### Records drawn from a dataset
-------

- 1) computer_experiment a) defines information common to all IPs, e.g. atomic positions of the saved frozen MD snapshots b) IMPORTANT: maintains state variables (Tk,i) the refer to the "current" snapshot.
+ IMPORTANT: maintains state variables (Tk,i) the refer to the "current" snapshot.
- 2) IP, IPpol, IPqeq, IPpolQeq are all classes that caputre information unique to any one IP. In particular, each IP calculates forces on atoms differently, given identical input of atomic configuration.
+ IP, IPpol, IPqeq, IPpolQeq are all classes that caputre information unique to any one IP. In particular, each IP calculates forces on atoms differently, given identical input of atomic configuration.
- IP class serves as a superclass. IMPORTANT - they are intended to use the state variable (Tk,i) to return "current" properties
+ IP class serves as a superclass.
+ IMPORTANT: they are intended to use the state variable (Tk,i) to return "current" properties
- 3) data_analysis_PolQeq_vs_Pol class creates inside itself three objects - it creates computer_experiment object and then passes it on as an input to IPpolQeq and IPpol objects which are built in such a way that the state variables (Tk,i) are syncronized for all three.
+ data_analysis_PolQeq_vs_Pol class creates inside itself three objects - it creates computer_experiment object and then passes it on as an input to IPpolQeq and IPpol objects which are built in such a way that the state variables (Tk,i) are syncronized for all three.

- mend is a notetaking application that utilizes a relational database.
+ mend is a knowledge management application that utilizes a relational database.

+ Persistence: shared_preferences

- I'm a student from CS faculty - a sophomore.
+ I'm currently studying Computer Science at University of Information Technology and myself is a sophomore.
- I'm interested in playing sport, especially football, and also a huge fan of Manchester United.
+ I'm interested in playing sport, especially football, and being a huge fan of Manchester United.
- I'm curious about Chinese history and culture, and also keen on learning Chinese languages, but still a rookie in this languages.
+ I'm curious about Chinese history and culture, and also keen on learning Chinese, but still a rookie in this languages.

-------

### About this exercise
Every line from the one with "- 3) data_analysis_PolQeq_vs_Pol" to the end of the records above should be returned exactly, and no other lines.

### Expected answer
- 3) data_analysis_PolQeq_vs_Pol class creates inside itself three objects - it creates computer_experiment object and then passes it on as an input to IPpolQeq and IPpol objects which are built in such a way that the state variables (Tk,i) are syncronized for all three.
+ data_analysis_PolQeq_vs_Pol class creates inside itself three objects - it creates computer_experiment object and then passes it on as an input to IPpolQeq and IPpol objects which are built in such a way that the state variables (Tk,i) are syncronized for all three.

- mend is a notetaking application that utilizes a relational database.
+ mend is a knowledge management application that utilizes a relational database.

+ Persistence: shared_preferences

- I'm a student from CS faculty - a sophomore.
+ I'm currently studying Computer Science at University of Information Technology and myself is a sophomore.
- I'm interested in playing sport, especially football, and also a huge fan of Manchester United.
+ I'm interested in playing sport, especially football, and being a huge fan of Manchester United.
- I'm curious about Chinese history and culture, and also keen on learning Chinese languages, but still a rookie in this languages.
+ I'm curious about Chinese history and culture, and also keen on learning Chinese, but still a rookie in this languages.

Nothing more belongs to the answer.